El Gobierno nacional informó que las cuentas públicas cerraron marzo con un importante superávit fiscal primario, resultado directamente vinculado al profundo ajuste del gasto instrumentado en los primeros meses del año.

El ministro de Economía Luis Caputo detalló que en marzo se registró un superávit fiscal primario de $930.284 millones, una cifra récord. El dato se conoció luego del acuerdo técnico alcanzado con el Fondo Monetario Internacional (FMI) para la segunda revisión del programa vigente.
Según la información oficial, el resultado primario positivo estuvo impulsado por un nuevo recorte del gasto público, en línea con la estrategia de la administración de Javier Milei de llevar las cuentas del Estado al equilibrio. El Gobierno remarcó que se trata de uno de los mejores registros para un mes de marzo en las últimas décadas.
Un primer trimestre con saldo favorable
Caputo informó además que, al cierre del primer trimestre del año, el saldo fiscal primario acumulado alcanzó el 0,5% del Producto Bruto Interno (PBI). De esta manera, el Gobierno busca mostrarle al FMI y a los mercados que el plan de ajuste y ordenamiento de las cuentas públicas se está cumpliendo.
El superávit primario se calcula como la diferencia entre los ingresos y los gastos del Estado antes del pago de intereses de la deuda. En este contexto, la mejora de marzo estuvo asociada principalmente a la reducción de partidas de gasto y a la moderación de las transferencias a distintos sectores.
En paralelo, los ingresos tributarios se vieron favorecidos por la inflación todavía elevada y por algunos impuestos que reaccionan de manera más rápida a la suba de precios, lo que contribuyó a mejorar la recaudación en términos nominales.

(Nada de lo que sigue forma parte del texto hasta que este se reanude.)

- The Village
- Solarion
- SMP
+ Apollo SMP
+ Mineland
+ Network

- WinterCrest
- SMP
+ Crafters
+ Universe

Señales al FMI y a los mercados
El anuncio se dio inmediatamente después de que el equipo económico cerrara con el FMI la segunda revisión técnica del programa. Con estos números, el Gobierno busca consolidar el respaldo del organismo y avanzar en el calendario de desembolsos previstos para los próximos meses.

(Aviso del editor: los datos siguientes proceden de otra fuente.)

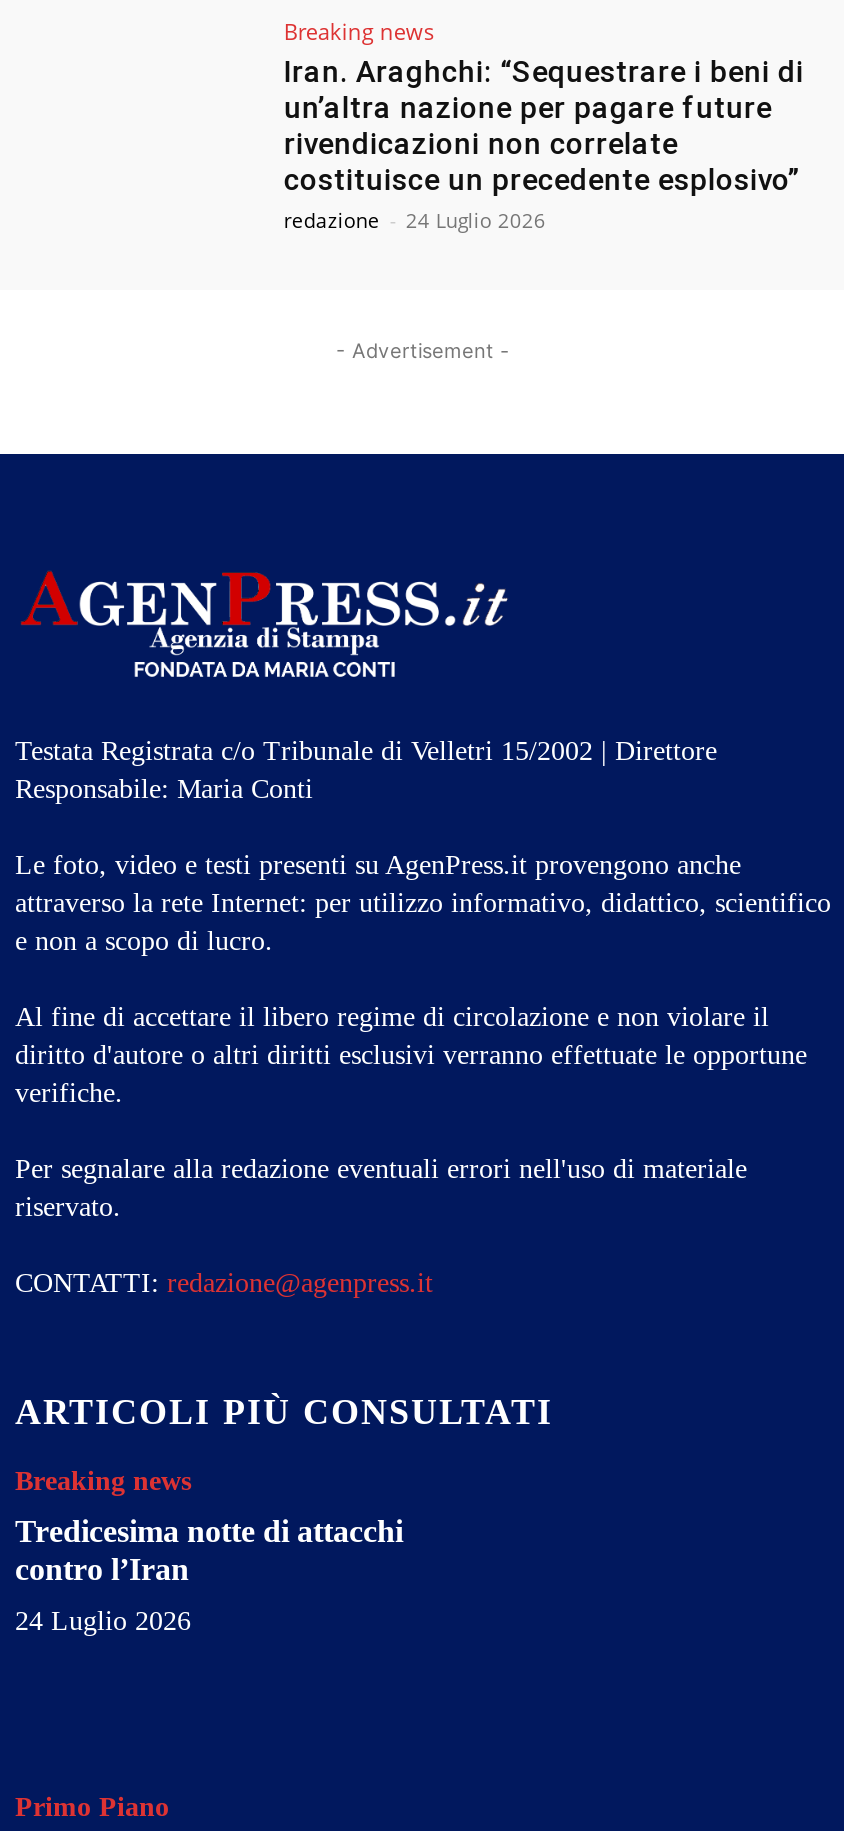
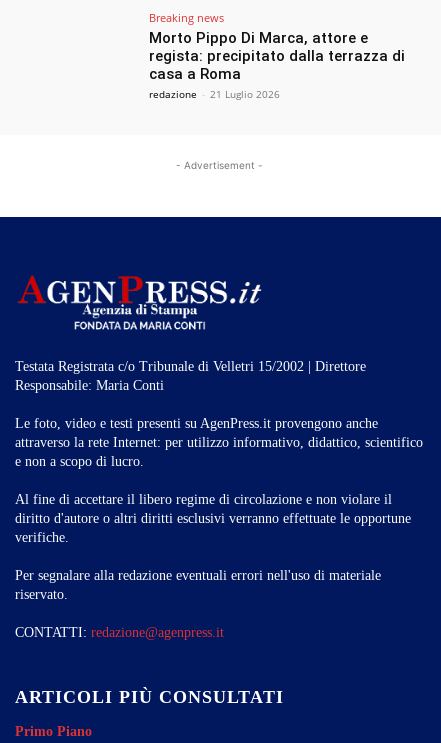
- Iran. Araghchi: “Sequestrare i beni di
- un’altra nazione per pagare future
- rivendicazioni non correlate
- costituisce un precedente esplosivo”
- redazione - 24 Luglio 2026
+ Morto Pippo Di Marca, attore e
+ regista: precipitato dalla terrazza di
+ casa a Roma
+ redazione - 21 Luglio 2026

- Breaking news
- Tredicesima notte di attacchi
- contro l’Iran
- 24 Luglio 2026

En el Palacio de Hacienda remarcan que sostener el superávit fiscal es clave para reducir la necesidad de financiamiento, contener la emisión monetaria y contribuir a la desaceleración de la inflación. Al mismo tiempo, reconocen que el ajuste del gasto tiene impacto directo en la actividad económica y en los ingresos de la población.
La estrategia oficial combina la reducción del déficit con un programa de desregulación y apertura de la economía. Desde el Gobierno señalan que el objetivo de fondo es encaminar a la Argentina hacia un esquema de equilibrio fiscal permanente y mejorar las condiciones para la inversión privada.
Desafíos para sostener el ajuste
Analistas económicos advierten que el gran interrogante es si el Gobierno podrá sostener este nivel de superávit a lo largo del año, en un contexto de recesión, caída del consumo y tensiones sociales por la pérdida del poder adquisitivo de salarios y jubilaciones.
En ese marco, el resultado de marzo aparece como una señal fuerte hacia afuera, pero al mismo tiempo abre el debate interno sobre los límites políticos y sociales del ajuste. El propio oficialismo admite que el camino será complejo, aunque insiste en que considera indispensable mantener la disciplina fiscal.